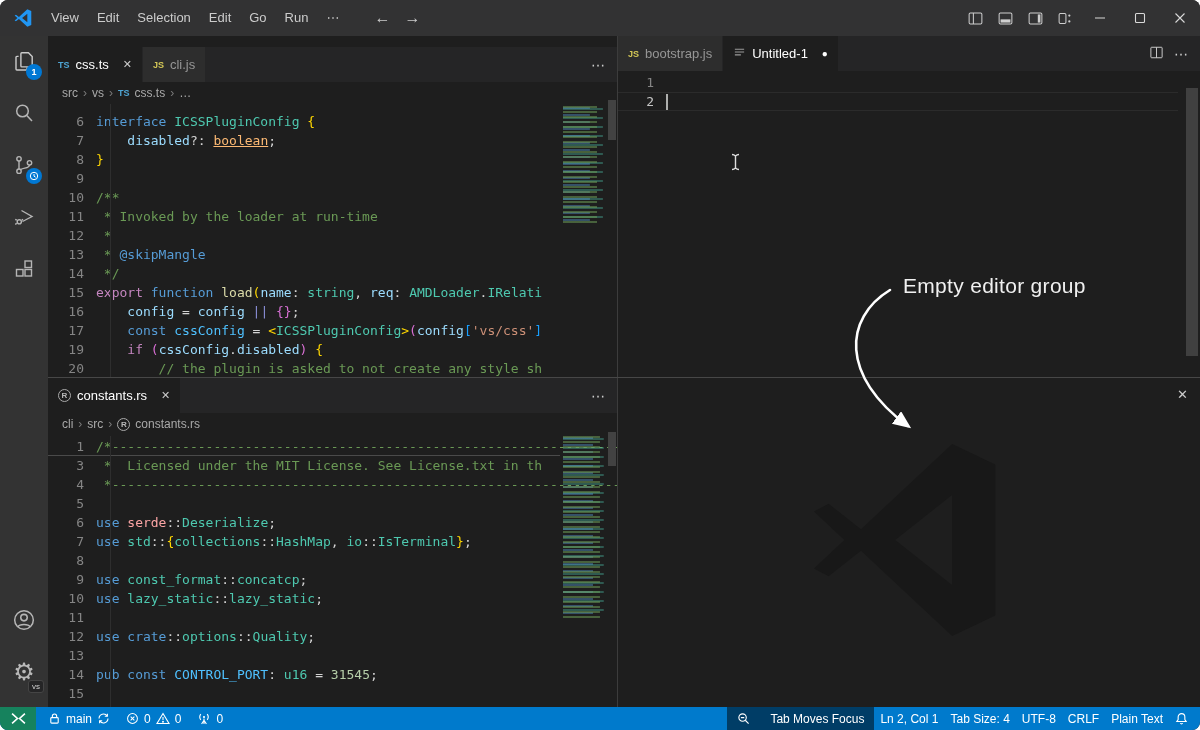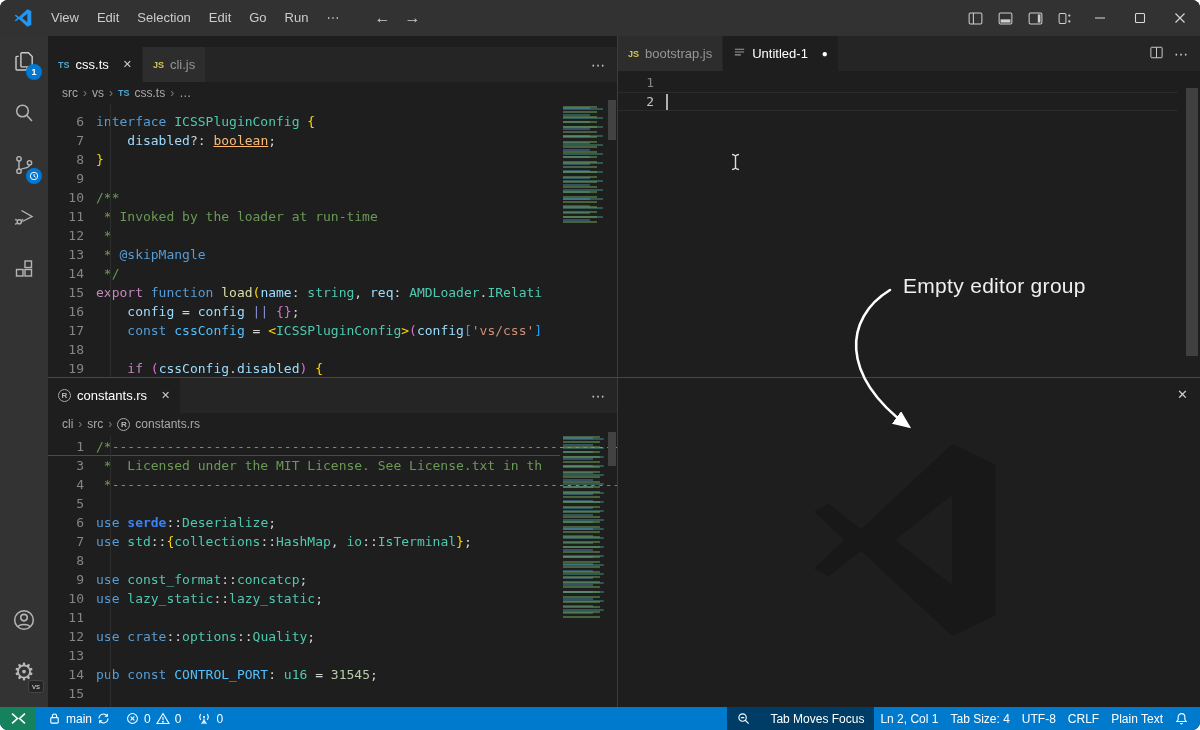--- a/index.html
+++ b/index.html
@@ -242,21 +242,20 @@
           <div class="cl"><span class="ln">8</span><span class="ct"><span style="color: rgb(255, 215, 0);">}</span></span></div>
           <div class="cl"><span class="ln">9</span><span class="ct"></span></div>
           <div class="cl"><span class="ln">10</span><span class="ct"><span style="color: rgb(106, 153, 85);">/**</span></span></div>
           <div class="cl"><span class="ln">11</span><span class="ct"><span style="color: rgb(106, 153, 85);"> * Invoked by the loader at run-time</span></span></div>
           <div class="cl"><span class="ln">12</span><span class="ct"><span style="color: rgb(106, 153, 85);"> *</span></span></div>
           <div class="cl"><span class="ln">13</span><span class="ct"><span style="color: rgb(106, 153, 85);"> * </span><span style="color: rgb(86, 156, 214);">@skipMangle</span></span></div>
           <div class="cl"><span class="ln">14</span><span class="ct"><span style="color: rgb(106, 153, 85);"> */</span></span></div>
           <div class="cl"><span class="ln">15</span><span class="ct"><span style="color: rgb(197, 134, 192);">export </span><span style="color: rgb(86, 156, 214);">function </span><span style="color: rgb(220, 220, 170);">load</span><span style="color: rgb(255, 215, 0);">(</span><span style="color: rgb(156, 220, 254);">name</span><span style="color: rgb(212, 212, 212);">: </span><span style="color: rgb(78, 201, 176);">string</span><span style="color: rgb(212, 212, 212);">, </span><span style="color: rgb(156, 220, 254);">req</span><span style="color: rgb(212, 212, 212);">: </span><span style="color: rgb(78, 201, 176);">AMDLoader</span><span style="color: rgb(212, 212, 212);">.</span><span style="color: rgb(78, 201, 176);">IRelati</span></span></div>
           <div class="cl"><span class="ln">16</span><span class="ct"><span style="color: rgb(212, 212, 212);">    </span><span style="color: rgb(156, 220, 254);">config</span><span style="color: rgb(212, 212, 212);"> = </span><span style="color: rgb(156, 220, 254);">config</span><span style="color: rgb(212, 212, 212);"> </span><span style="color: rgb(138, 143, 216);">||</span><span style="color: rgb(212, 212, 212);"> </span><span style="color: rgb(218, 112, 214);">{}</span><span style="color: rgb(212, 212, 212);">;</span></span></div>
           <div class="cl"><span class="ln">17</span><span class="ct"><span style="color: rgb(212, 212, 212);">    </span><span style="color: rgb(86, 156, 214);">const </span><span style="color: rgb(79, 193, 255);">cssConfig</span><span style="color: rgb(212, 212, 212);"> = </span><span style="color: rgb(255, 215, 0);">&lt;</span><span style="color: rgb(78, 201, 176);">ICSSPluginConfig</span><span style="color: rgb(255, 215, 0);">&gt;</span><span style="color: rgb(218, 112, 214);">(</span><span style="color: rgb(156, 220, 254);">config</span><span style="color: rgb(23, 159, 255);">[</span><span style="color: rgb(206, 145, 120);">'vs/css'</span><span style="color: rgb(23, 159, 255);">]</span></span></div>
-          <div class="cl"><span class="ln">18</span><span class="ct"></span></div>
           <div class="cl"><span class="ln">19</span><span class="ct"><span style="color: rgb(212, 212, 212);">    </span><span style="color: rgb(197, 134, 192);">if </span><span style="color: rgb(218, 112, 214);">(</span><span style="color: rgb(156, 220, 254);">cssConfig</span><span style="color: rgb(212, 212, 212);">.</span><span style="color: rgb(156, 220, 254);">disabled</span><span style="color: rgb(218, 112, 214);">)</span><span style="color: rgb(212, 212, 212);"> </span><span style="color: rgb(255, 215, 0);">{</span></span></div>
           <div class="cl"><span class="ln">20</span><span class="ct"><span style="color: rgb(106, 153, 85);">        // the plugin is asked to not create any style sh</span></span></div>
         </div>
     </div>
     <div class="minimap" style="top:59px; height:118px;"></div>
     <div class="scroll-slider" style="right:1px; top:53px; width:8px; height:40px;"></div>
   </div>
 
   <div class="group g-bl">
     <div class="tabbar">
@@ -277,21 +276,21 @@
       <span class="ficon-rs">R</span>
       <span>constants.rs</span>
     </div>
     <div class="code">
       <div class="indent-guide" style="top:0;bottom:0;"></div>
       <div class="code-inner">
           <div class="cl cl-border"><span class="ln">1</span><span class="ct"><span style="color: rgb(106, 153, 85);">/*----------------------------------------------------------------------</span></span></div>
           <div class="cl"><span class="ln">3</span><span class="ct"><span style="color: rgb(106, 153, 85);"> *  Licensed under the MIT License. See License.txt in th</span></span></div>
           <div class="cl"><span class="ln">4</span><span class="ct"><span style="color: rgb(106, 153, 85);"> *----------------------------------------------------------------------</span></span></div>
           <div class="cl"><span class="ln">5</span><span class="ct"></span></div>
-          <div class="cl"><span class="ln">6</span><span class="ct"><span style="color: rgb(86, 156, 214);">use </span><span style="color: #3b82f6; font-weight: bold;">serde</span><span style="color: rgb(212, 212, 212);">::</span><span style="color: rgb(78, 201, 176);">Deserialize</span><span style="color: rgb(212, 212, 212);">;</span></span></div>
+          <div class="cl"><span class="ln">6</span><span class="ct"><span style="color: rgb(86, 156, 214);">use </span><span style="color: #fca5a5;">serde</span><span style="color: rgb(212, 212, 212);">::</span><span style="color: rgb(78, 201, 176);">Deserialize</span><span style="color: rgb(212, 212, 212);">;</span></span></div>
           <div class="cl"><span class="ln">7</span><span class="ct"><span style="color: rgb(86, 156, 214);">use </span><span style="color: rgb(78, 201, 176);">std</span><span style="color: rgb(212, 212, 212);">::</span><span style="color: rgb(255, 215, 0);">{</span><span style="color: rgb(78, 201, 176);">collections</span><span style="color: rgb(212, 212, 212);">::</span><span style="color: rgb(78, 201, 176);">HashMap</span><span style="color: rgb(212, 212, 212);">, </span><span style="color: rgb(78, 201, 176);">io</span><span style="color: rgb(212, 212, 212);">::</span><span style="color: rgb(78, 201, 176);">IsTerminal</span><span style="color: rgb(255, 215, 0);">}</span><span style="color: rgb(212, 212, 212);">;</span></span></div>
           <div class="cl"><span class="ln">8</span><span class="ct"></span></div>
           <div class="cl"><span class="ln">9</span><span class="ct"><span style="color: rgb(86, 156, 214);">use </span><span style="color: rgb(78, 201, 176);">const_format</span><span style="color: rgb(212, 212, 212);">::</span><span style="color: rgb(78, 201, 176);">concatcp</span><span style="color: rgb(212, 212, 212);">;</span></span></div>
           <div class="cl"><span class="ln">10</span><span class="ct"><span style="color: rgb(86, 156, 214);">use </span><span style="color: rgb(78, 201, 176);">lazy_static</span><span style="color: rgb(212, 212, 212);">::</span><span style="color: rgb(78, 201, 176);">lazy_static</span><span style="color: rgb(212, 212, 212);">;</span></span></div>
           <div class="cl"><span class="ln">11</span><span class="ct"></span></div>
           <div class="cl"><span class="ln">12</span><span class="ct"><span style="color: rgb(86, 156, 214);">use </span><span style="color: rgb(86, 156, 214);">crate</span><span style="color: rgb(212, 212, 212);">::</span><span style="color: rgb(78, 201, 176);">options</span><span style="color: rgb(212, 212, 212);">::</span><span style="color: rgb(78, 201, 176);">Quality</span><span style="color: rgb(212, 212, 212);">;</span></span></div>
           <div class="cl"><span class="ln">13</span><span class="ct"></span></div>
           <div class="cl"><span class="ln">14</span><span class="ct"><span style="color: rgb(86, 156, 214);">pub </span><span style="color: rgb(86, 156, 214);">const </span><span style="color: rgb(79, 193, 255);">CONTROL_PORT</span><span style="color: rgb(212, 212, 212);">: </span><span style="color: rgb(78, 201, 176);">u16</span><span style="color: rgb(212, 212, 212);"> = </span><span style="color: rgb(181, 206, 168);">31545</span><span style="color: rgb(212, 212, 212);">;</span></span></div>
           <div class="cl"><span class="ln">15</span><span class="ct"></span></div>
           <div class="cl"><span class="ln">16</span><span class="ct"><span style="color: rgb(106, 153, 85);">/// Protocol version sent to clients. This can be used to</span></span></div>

AIM OF THE TASK: Count the lines in the records above that contain "height", please, and give the number without any other words.

REPLY: 2